It has now been well recognized that some probiotic lactobacilli possess strong antioxidative activity, and are able to decrease the risk of accumulation of ROS during the ingestion of food [6, 7]. Since, currently there has been enormous interest in the antioxidative agents because of their purportive positive effects on human health, the quest for finding novel antioxidants continues. This attribute is now considered as a valuable functional property for selection of probiotic strains for application in health foods. Although, antioxidative potentials of probiotics are currently the focus of attention, the benefits of this important property have not been fully explored as yet.

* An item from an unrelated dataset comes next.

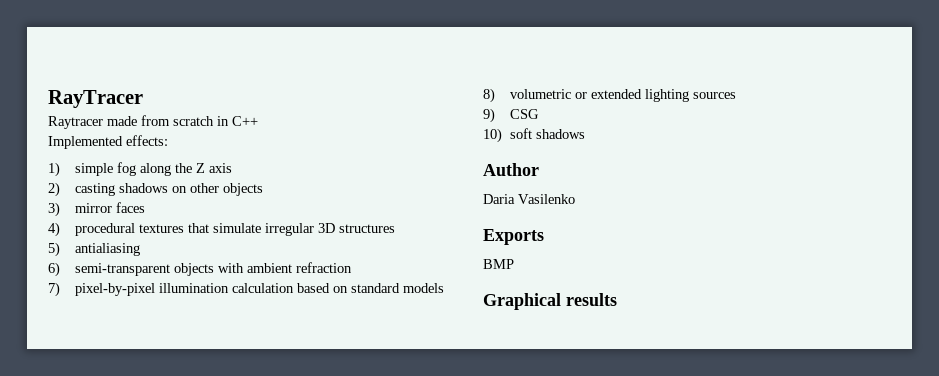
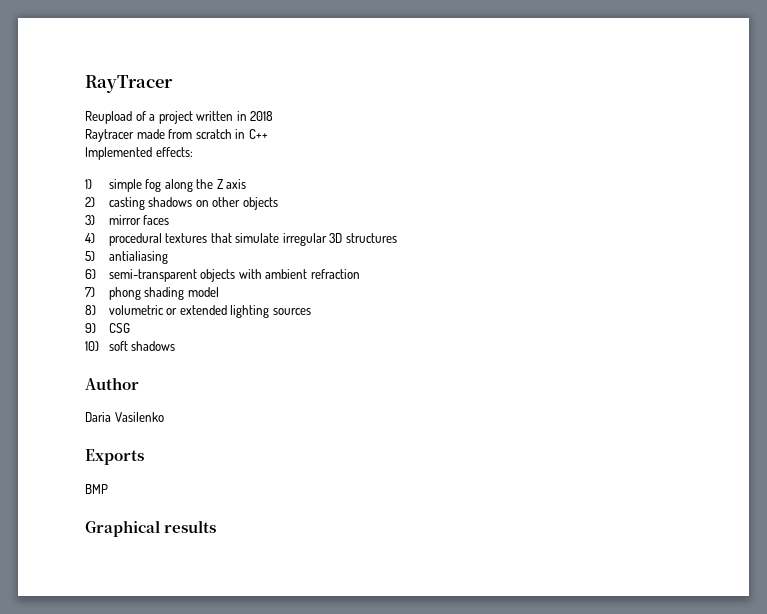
(143, 99) none -> [85,111,274,124] // Reupload of a project written in 2018
[75,283,445,296] pixel-by-pixel illumination calculation based on standard models -> [108,287,219,300] phong shading model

A few studies have been conducted with some established and proven strains of probiotic lactobacilli and bifidobacteria to harness their antioxidative potentials [47]. However, similar information on probiotic strains isolated from gut of Indian people is lacking. Hence, this study was primarily undertaken with the objective of assessing the antioxidative efficacy of putative probiotic strains of lactobacilli of Indian gut origin in HT-29 cells an established in vitro cell culture model so that they could eventually be explored as biotherapeutics in the management of oxidative stress induced diseases such as Inflammatory Bowel Disease (IBD), Crohn’s disease (CD) and Ulcerative colitis (UC).

Materials and methods

Bacterial cultures

A total of 39 cultures were used in this study, which included 30 putative probiotic Lactobacillus isolates from Indian gut maintained at Molecular Biology Unit, Dairy Microbiology Division, National Dairy Research Institute, Karnal and nine standard probiotic Lactobacillus reference strains procured from different sources as listed in Table 1. The identity and probiotic attributes of these cultures were established previously in our laboratory [810]. The cultures were propagated and maintained in de Mann Rogosa Sharpe (MRS, HiMedia, India) medium. Stock cultures were maintained as glycerol stocks at −70 °C. Prior to use, lactobacilli were sub-cultured three times in MRS medium at 37 °C for overnight (16–18 h). The cultures were examined periodically under the microscope after Gram staining to ensure their purity.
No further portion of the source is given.